Tiktaalik (Jamie Bernstein, Tiktaalik, CC BY-NC-ND 2.0)

Today, DNA provides a powerful way to test and confirm the predictions of evolutionary hypotheses. By comparing the DNA of two currently existing species, scientists can make a prediction of when their most recent common ancestor existed, and researchers can go out into the field to look for fossils from that time period, similar to the Tiktaalik discovery. Or the predictions may come from observations of fossils and comparative morphology of species to make a specific tree of common ancestry for certain species. There had long been discussion about which of the great apes were more closely related to humans based on morphology. Being able to compare specific mutations in DNA of the species resolved this beyond reasonable doubt.

Limitations of science and natural history

Just as there are limitations to what science can explain in the present, so too we shouldn’t expect that science can uncover and explain everything that has happened in the past.

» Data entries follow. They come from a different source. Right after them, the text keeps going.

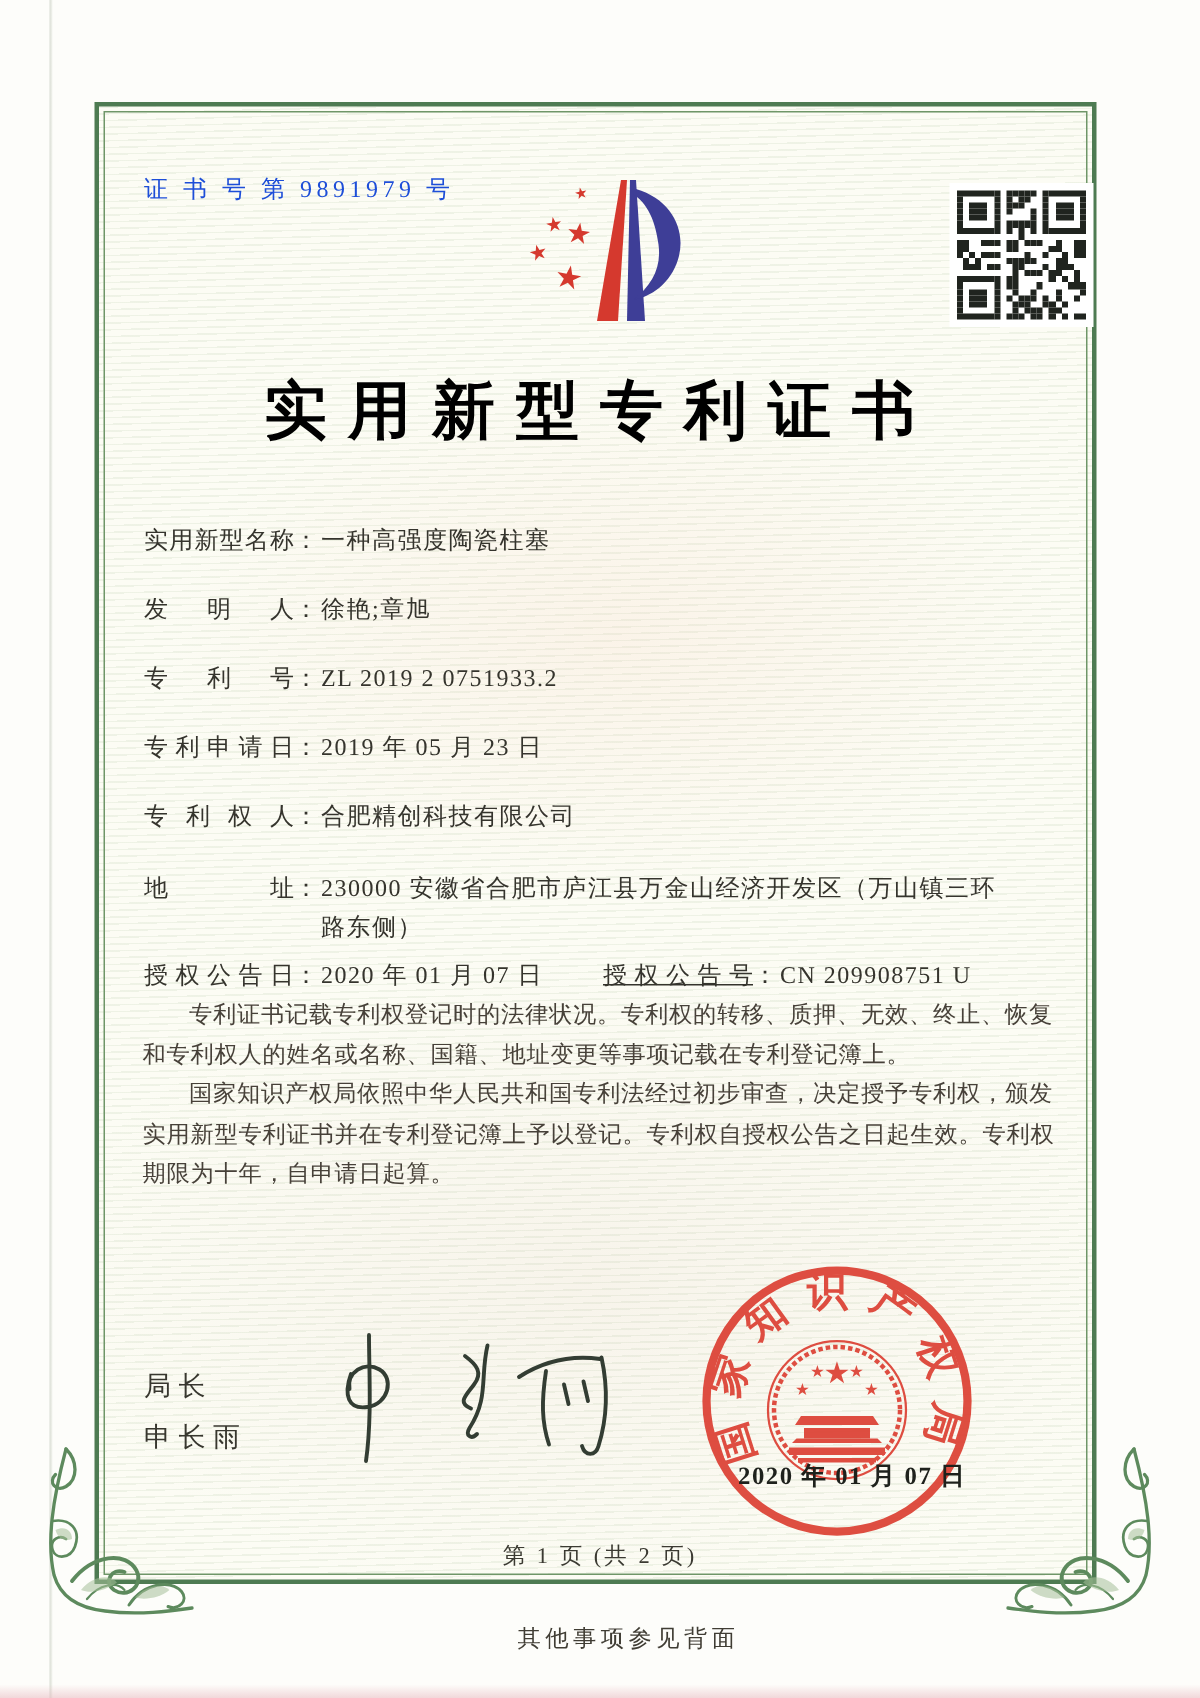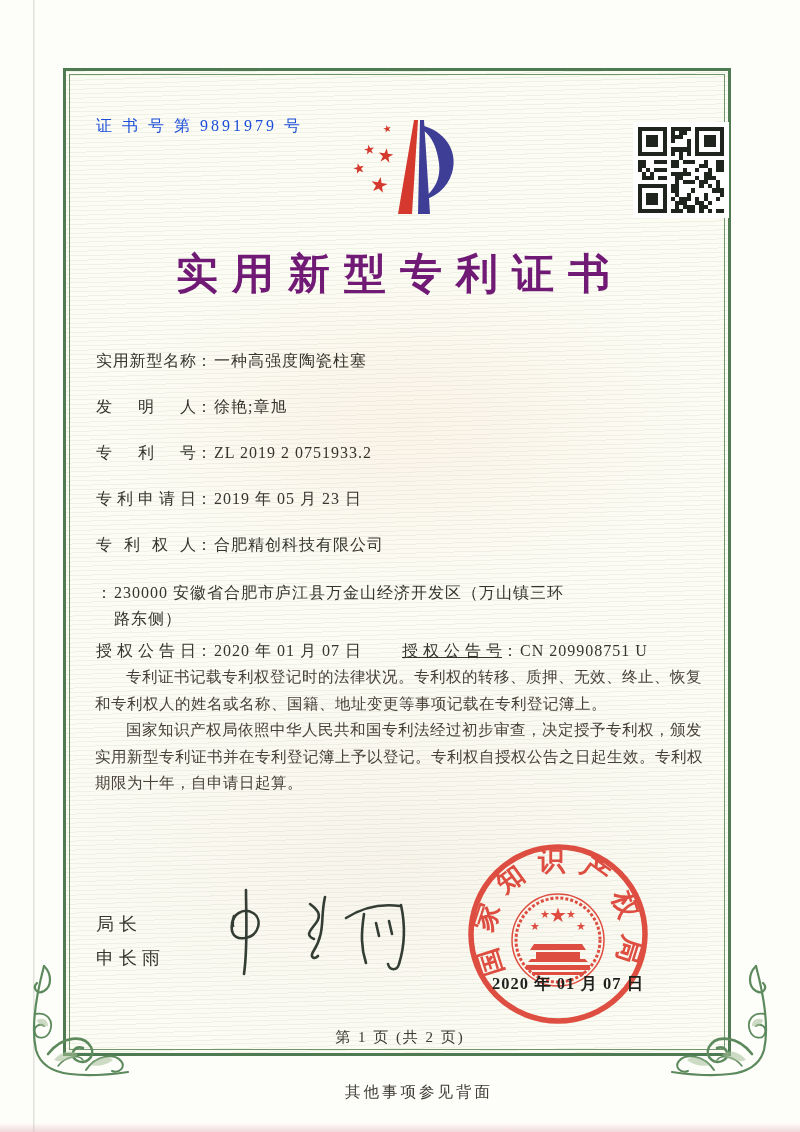--- a/index.html
+++ b/index.html
@@ -38,7 +38,7 @@
   .qr .on{background:#20241f;}
 
   .title{position:absolute;left:0;right:0;top:246px;text-align:center;
-    font-size:42px;font-weight:700;color:#701a75;letter-spacing:14px;}
+    font-size:42px;font-weight:700;color:#000000;letter-spacing:14px;}
 
   .fields{position:absolute;left:96px;top:350px;width:620px;font-size:16px;color:#35342d;}
   .row{display:flex;line-height:22px;margin-bottom:24px;}

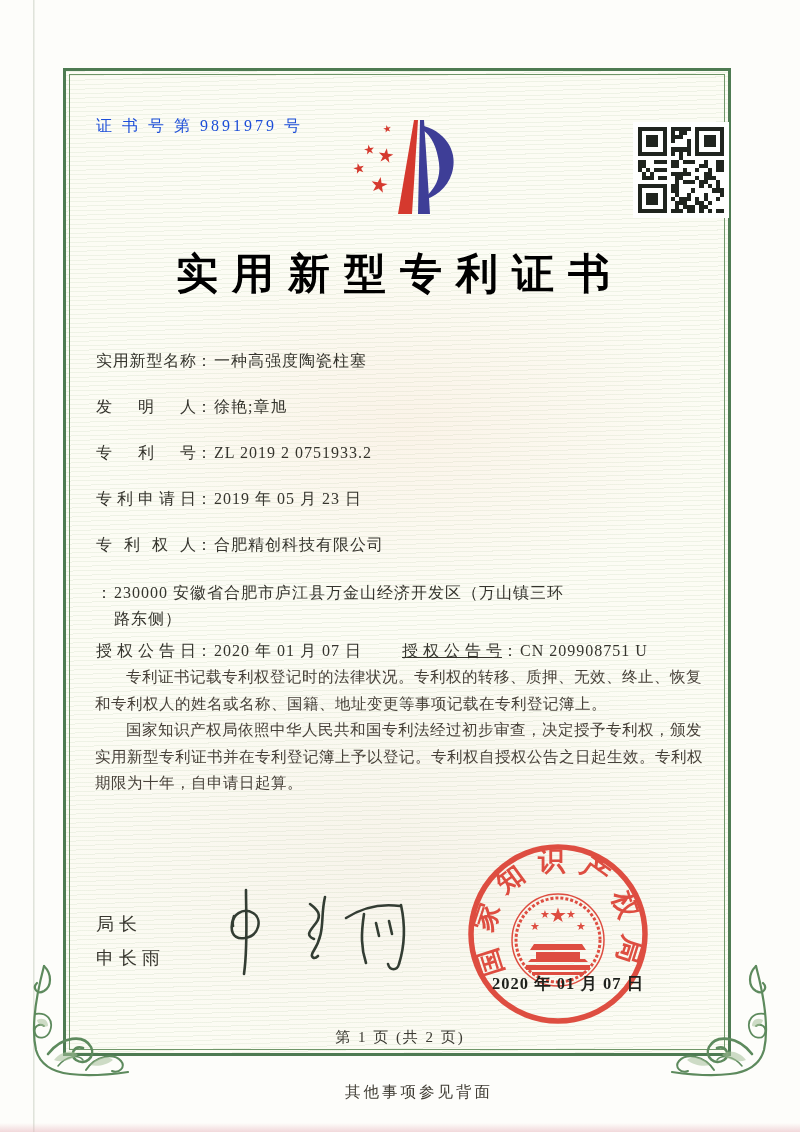--- a/index.html
+++ b/index.html
@@ -600,6 +600,7 @@
           <span class="val">合肥精创科技有限公司</span>
       </div>
       <div class="row addr">
+        <span class="lbl">地址</span>
           <span class="colon">：</span>
           <span class="val">230000 安徽省合肥市庐江县万金山经济开发区（万山镇三环路东侧）</span>
       </div>

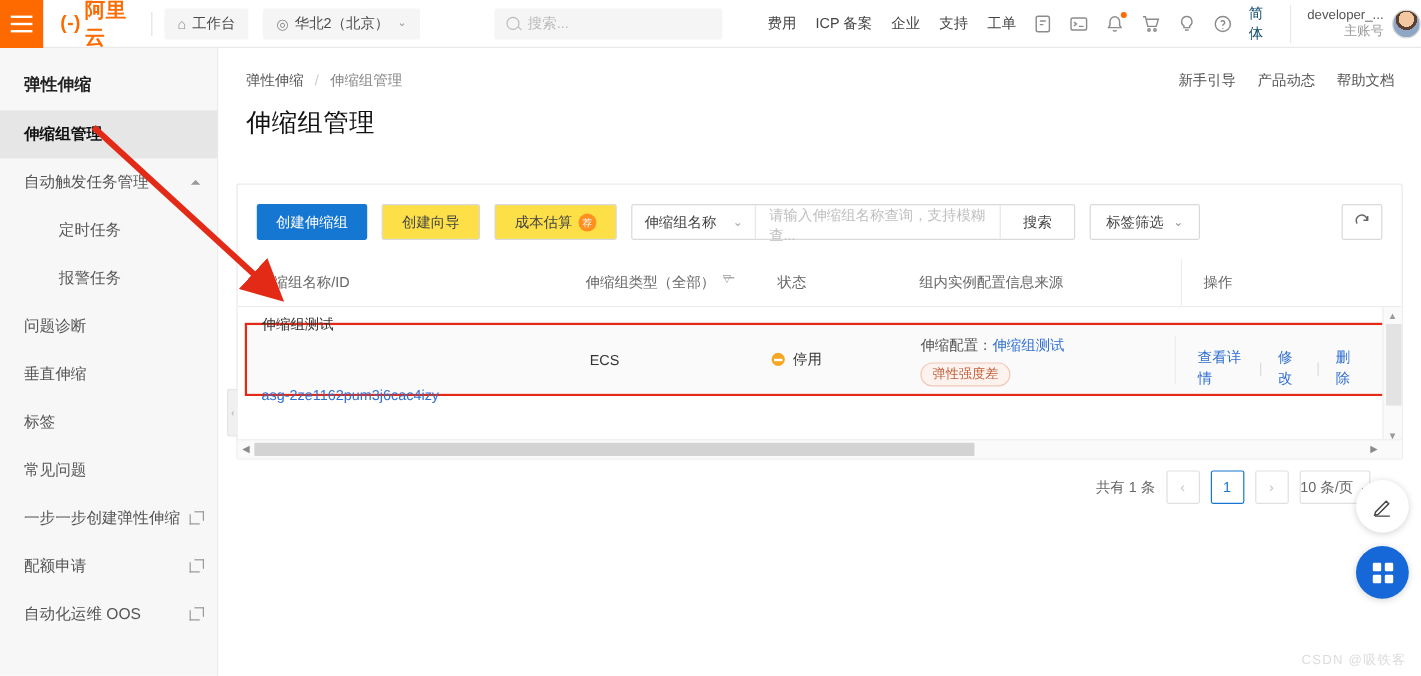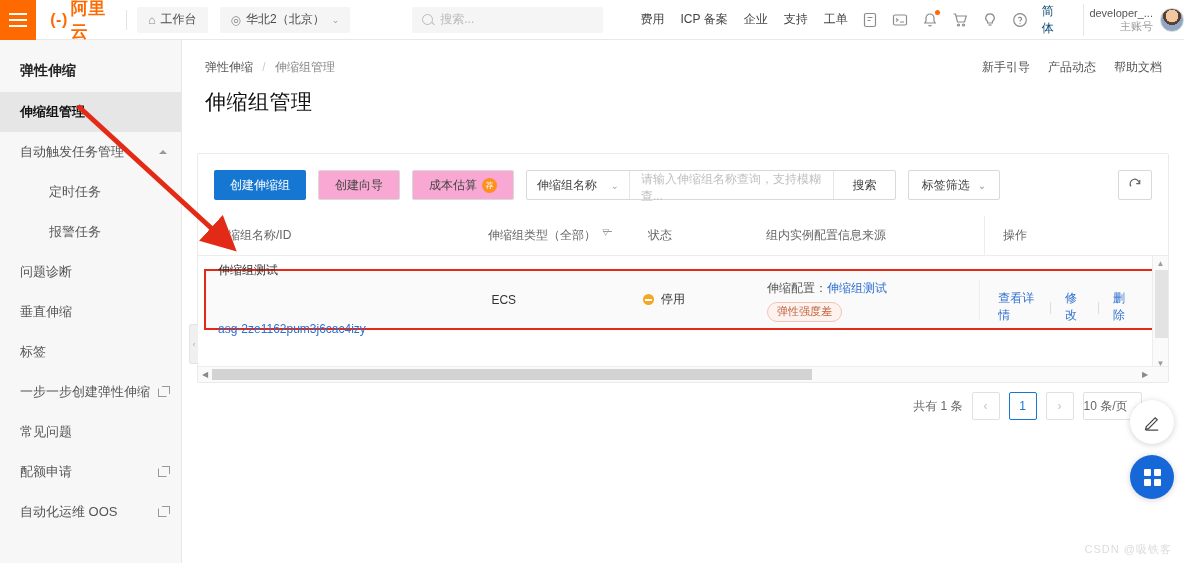--- a/index.html
+++ b/index.html
@@ -62,7 +62,7 @@
          border-radius: 50%; background: #ff6a00; }
   .lang { font-size: 12px; color: #0c4a6e; cursor: pointer; margin-left: 13px; }
   .userbox {
-    display: flex; align-items: center; gap: 7px; margin-left: 20px; padding-left: 5px;
+    display: flex; align-items: center; gap: 7px; margin-left: 13px; padding-left: 13px;
     border-left: 1px solid #e8e8e8; cursor: pointer; height: 32px;
   }
   .uname { font-size: 11px; color: #555; line-height: 13px; text-align: right; }

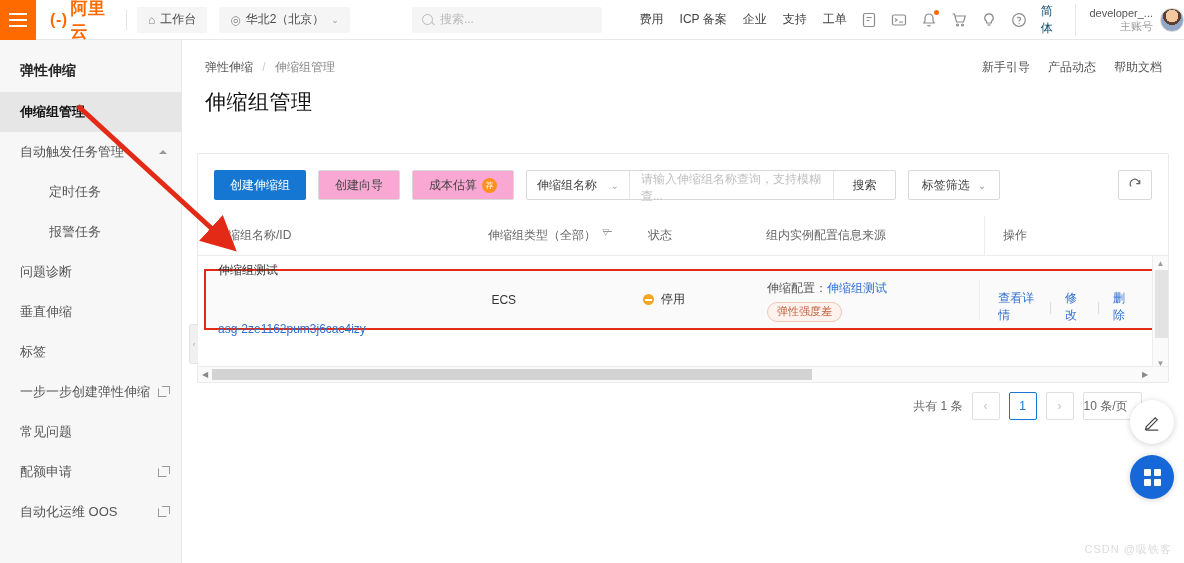--- a/index.html
+++ b/index.html
@@ -130,7 +130,7 @@
     font-size: 12px; border-radius: 2px; cursor: pointer; white-space: nowrap;
   }
   .btn.primary { background: #1677d2; color: #fff; }
-  .btn.plain { background: #f9a8d4; border: 1px solid #d9d9d9; color: #444; }
+  .btn.plain { background: #fde047; border: 1px solid #d9d9d9; color: #444; }
   .badge-new {
     width: 15px; height: 15px; border-radius: 50%; background: #ff8f1f; color: #fff;
     font-size: 8px; display: flex; align-items: center; justify-content: center;

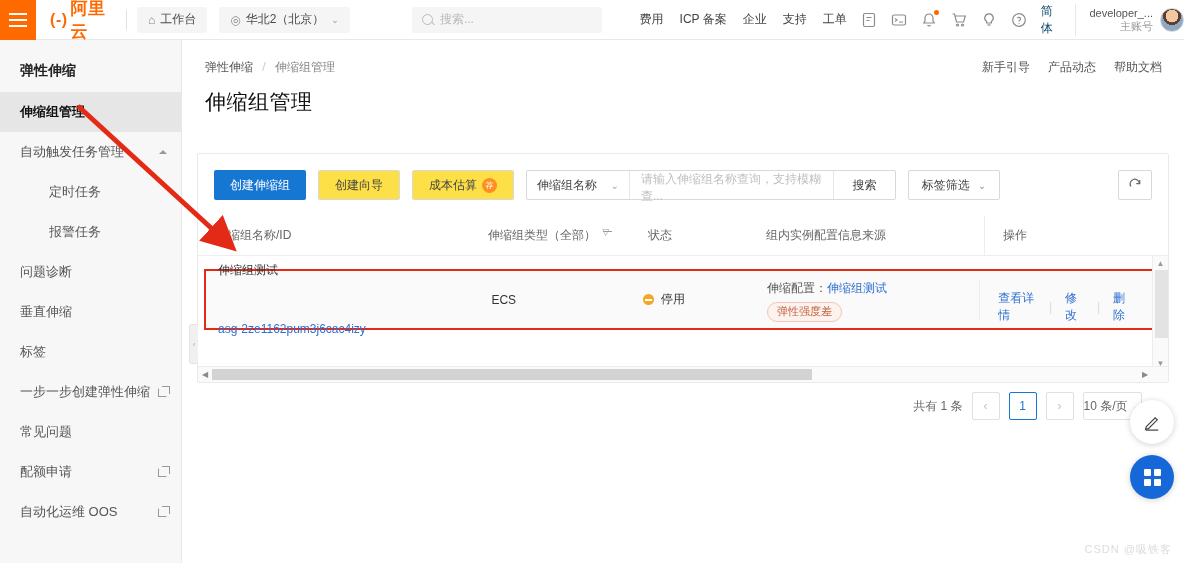--- a/index.html
+++ b/index.html
@@ -383,11 +383,11 @@
     <span>标签</span>
   </div>
   <div class="side-item">
+    <span>常见问题</span>
+  </div>
+  <div class="side-item">
     <span>一步一步创建弹性伸缩</span>
     <span class="ext"></span>
-  </div>
-  <div class="side-item">
-    <span>常见问题</span>
   </div>
   <div class="side-item">
     <span>配额申请</span>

Science is particularly well suited to uncover general patterns or law-like behavior in the natural world; that is what we call the natural history of the world. But we also believe that God can act miraculously in history and that miracles might leave behind evidence that doesn’t fit with scientific expectation (for example, the resurrection of Christ). The belief that God has sometimes acted miraculously does not prevent us from applying scientific methods to understanding natural history. It just means that natural history does not tell the whole story of what God has done. For much of the history of the universe, though, astronomers, geologists, and biologists have found that God’s creative activity can be discovered and described by science.